Nordgren agreed, adding that Penn Glee Club’s performances allow them to present a positive image of Penn to the places they visit.

“It’s so heartwarming and great to see — it’s intercultural exchange of the best sort, just having young Americans be sort of ambassadors of our country and ambassadors of our University to places all around the world,” Nordgren said. “We refer to ourselves conversationally, but I think very legitimately, as Penn’s musical ambassadors to the world, and we’ve sort of had that framework in mind always when we travel.”

This year’s tour was bittersweet, as it was Nordgren’s last at the helm of the group, which is why it was named “Auf Wiedersehen.” Nordgren, who started out as a member of Penn Glee Club in 1992 while working toward his doctorate at Penn, ended his 15-year-long term as the group’s director after the tour.

“What I’ll miss about Dr.

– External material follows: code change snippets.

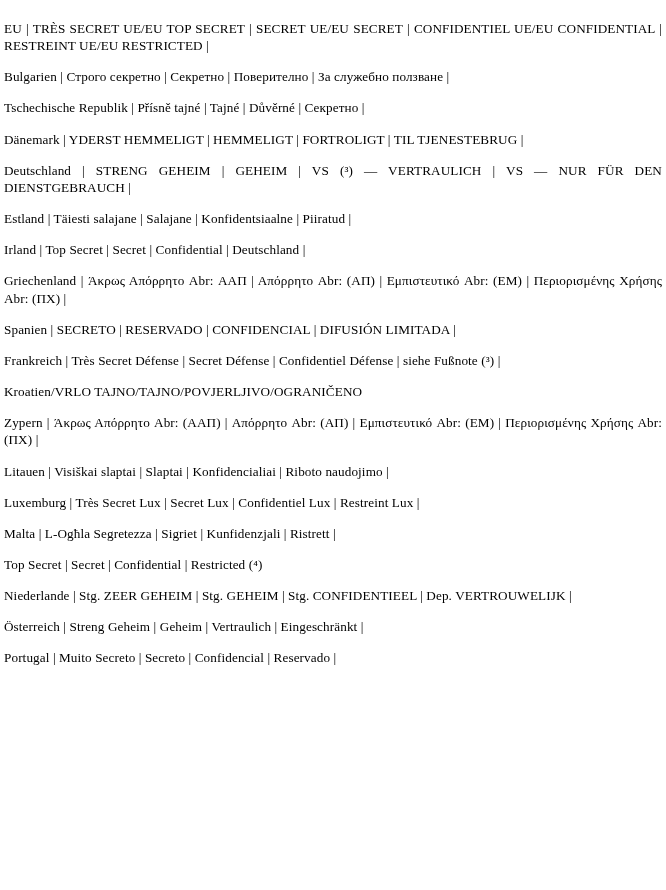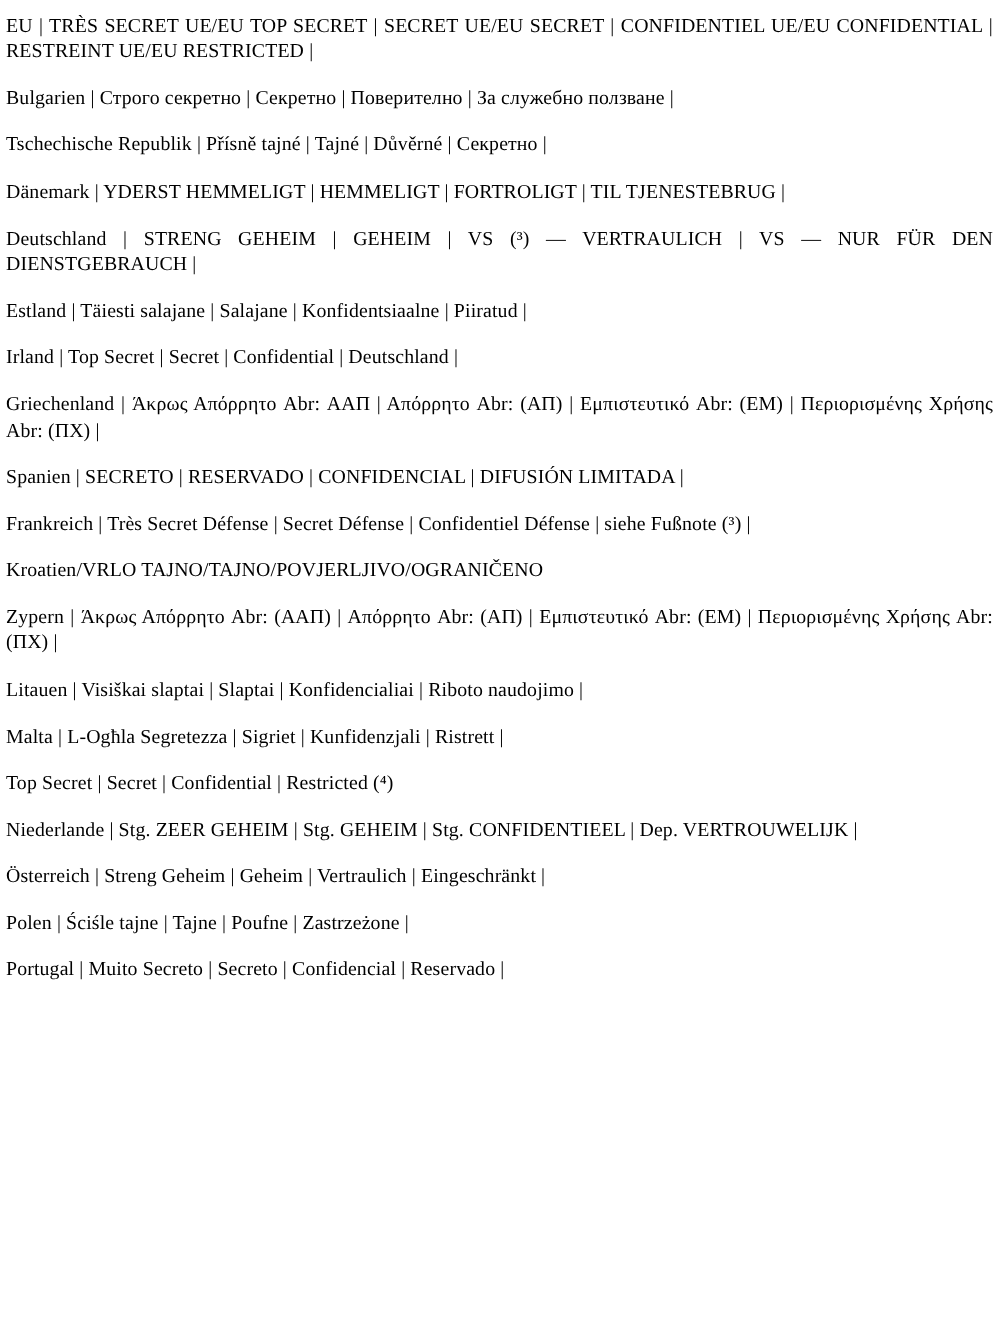--- a/index.html
+++ b/index.html
@@ -10,21 +10,21 @@
     width: 666px;
     height: 890px;
     background: #ffffff;
     font-family: "Liberation Serif", serif;
     color: #000000;
   }
   .page {
     width: 666px;
     height: 666px;
     box-sizing: border-box;
-    padding: 8px 2px 0 2px;
+    padding: 20px 2px 0 2px;
     overflow: hidden;
   }
   .row {
     font-size: 13.2px;
     line-height: 1.30;
     text-align: justify;
     text-justify: inter-word;
     margin: 0 0 14px 0;
     padding: 0 2px 0 2px;
     letter-spacing: 0.1px;
@@ -43,19 +43,19 @@
   <div class="row">Dänemark | YDERST HEMMELIGT | HEMMELIGT | FORTROLIGT | TIL TJENESTEBRUG |</div>
   <div class="row">Deutschland | STRENG GEHEIM | GEHEIM | VS (³) — VERTRAULICH | VS — NUR FÜR DEN DIENSTGEBRAUCH |</div>
   <div class="row">Estland | Täiesti salajane | Salajane | Konfidentsiaalne | Piiratud |</div>
   <div class="row">Irland | Top Secret | Secret | Confidential | Deutschland |</div>
   <div class="row">Griechenland | Άκρως Απόρρητο Abr: ΑΑΠ | Απόρρητο Abr: (ΑΠ) | Εμπιστευτικό Abr: (ΕΜ) | Περιορισμένης Χρήσης Abr: (ΠΧ) |</div>
   <div class="row">Spanien | SECRETO | RESERVADO | CONFIDENCIAL | DIFUSIÓN LIMITADA |</div>
   <div class="row">Frankreich | Très Secret Défense | Secret Défense | Confidentiel Défense | siehe Fußnote (³) |</div>
   <div class="row">Kroatien/VRLO TAJNO/TAJNO/POVJERLJIVO/OGRANIČENO</div>
   <div class="row">Zypern | Άκρως Απόρρητο Abr: (ΑΑΠ) | Απόρρητο Abr: (ΑΠ) | Εμπιστευτικό Abr: (ΕΜ) | Περιορισμένης Χρήσης Abr: (ΠΧ) |</div>
   <div class="row">Litauen | Visiškai slaptai | Slaptai | Konfidencialiai | Riboto naudojimo |</div>
+  <div class="row">Luxemburg | Très Secret Lux | Secret Lux | Confidentiel Lux | Restreint Lux |</div>
   <div class="row">Malta | L-Ogħla Segretezza | Sigriet | Kunfidenzjali | Ristrett |</div>
   <div class="row">Top Secret | Secret | Confidential | Restricted (⁴)</div>
   <div class="row">Niederlande | Stg. ZEER GEHEIM | Stg. GEHEIM | Stg. CONFIDENTIEEL | Dep. VERTROUWELIJK |</div>
   <div class="row">Österreich | Streng Geheim | Geheim | Vertraulich | Eingeschränkt |</div>
-  <div class="row">Polen | Ściśle tajne | Tajne | Poufne | Zastrzeżone |</div>
   <div class="row">Portugal | Muito Secreto | Secreto | Confidencial | Reservado |</div>
 </div>
 
 </body></html>

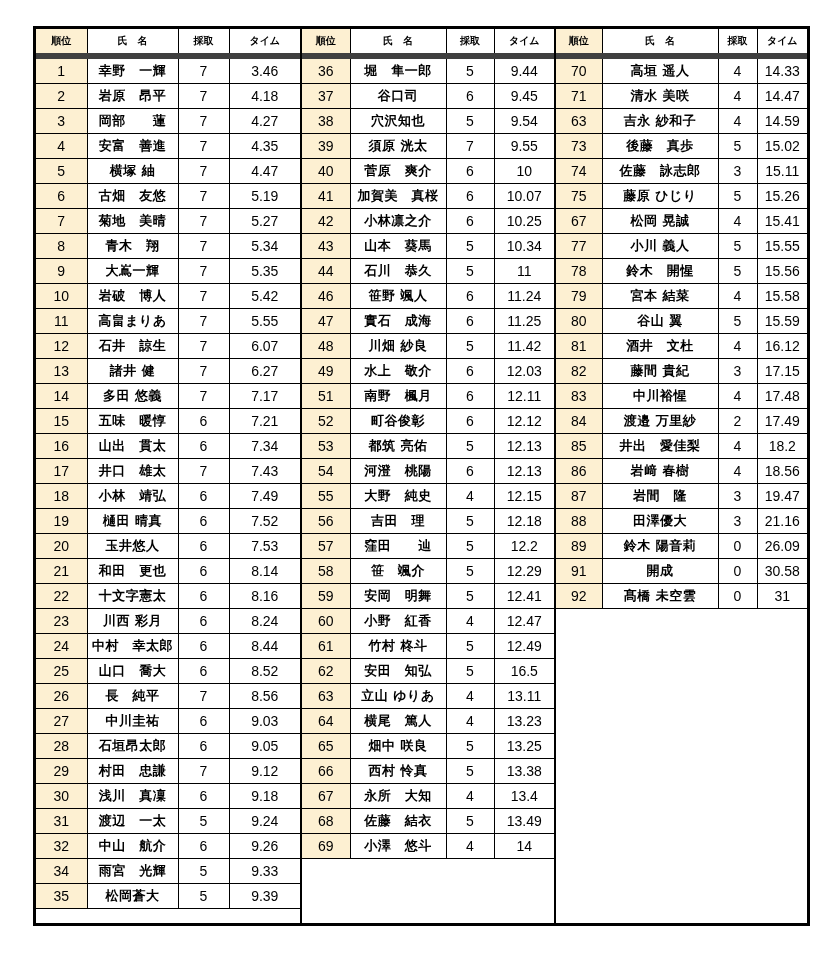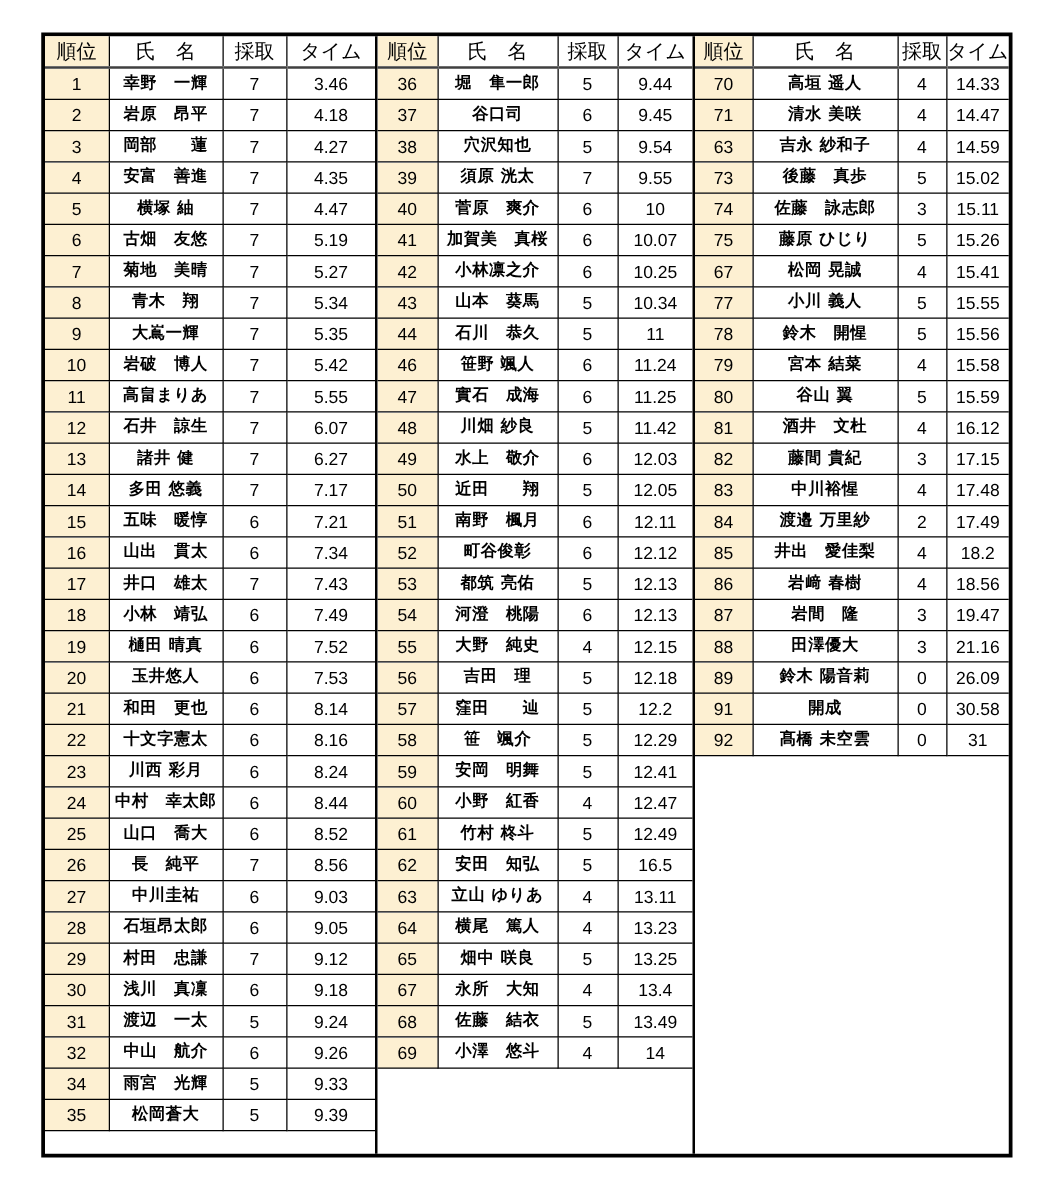--- a/index.html
+++ b/index.html
@@ -13,21 +13,21 @@
   .block.b2 { left: 266px; width: 252px; }
   .block.b3 { left: 520px; width: 251px; }
   .vdiv { position: absolute; top: 0; bottom: 0; width: 2px; background: #000; }
   .vdiv.d1 { left: 264px; }
   .vdiv.d2 { left: 518px; }
   table { border-collapse: collapse; table-layout: fixed; width: 100%; }
   th, td {
     border: 1px solid #000; height: 24px; padding: 0; text-align: center; vertical-align: middle;
     font-size: 14px; line-height: 24px; white-space: nowrap; overflow: hidden;
   }
-  th { font-weight: normal; height: 24px; border-bottom: 2px solid #404040; border-top: 0; font-size: 16px; }
+  th { font-weight: bold; height: 24px; border-bottom: 6px solid #404040; border-top: 0; font-size: 10px; }
   .rank, th.hrank { background: #fdf0d2; }
   td.name { font-weight: bold; font-size: 13px; letter-spacing: 0.5px; }
   td.rank, td.num { font-family: "Liberation Sans Narrow", "Liberation Sans", sans-serif; font-size: 14px; }
   th:first-child, td:first-child { border-left: 0; }
   .b3 th:last-child, .b3 td:last-child { border-right: 0; }
   .b1 th:last-child, .b1 td:last-child, .b2 th:last-child, .b2 td:last-child { border-right: 0; }
 </style>
 </head>
 <body>
 
@@ -347,26 +347,20 @@
             <td class="num">5</td>
             <td class="num">11.42</td>
           </tr>
           <tr>
             <td class="rank">49</td>
             <td class="name">水上　敬介</td>
             <td class="num">6</td>
             <td class="num">12.03</td>
           </tr>
           <tr>
-            <td class="rank">50</td>
-            <td class="name">近田　　翔</td>
-            <td class="num">5</td>
-            <td class="num">12.05</td>
-          </tr>
-          <tr>
             <td class="rank">51</td>
             <td class="name">南野　楓月</td>
             <td class="num">6</td>
             <td class="num">12.11</td>
           </tr>
           <tr>
             <td class="rank">52</td>
             <td class="name">町谷俊彰</td>
             <td class="num">6</td>
             <td class="num">12.12</td>
@@ -441,20 +435,26 @@
             <td class="rank">64</td>
             <td class="name">横尾　篤人</td>
             <td class="num">4</td>
             <td class="num">13.23</td>
           </tr>
           <tr>
             <td class="rank">65</td>
             <td class="name">畑中 咲良</td>
             <td class="num">5</td>
             <td class="num">13.25</td>
+          </tr>
+          <tr>
+            <td class="rank">66</td>
+            <td class="name">西村 怜真</td>
+            <td class="num">5</td>
+            <td class="num">13.38</td>
           </tr>
           <tr>
             <td class="rank">67</td>
             <td class="name">永所　大知</td>
             <td class="num">4</td>
             <td class="num">13.4</td>
           </tr>
           <tr>
             <td class="rank">68</td>
             <td class="name">佐藤　結衣</td>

Nordgren the most is his role as mentor to all of the club,” Carsello said. “He helped shape the group into what it’s become today, and we’ve certainly become better under his tenure.”

For Nordgren, this year’s trip was a “poetic bookend” to his time with Penn Glee Club, since he got to travel to many of the same places as the ones he visited on his first tour with the group to central Europe in 1995. He said that he has enjoyed bonding with the members of the group throughout his tenure, as well as helping them develop their sound as an ensemble.

“I’ll miss the regular dose of the great sound of a men’s choir, being able to be shaping the sound of the group and seeing it go from first learning a piece of music to becoming a piece that’s well known and sounds great and putting that in front of [an] audience,” Nordgren said. “I’ll also miss the social interaction — my personal experience with the group has evolved from being a student singing member [to being the director], but throughout I’ve always considered myself close to the guys and considered them friends, whether it was just a few years of age difference or a couple of decades.”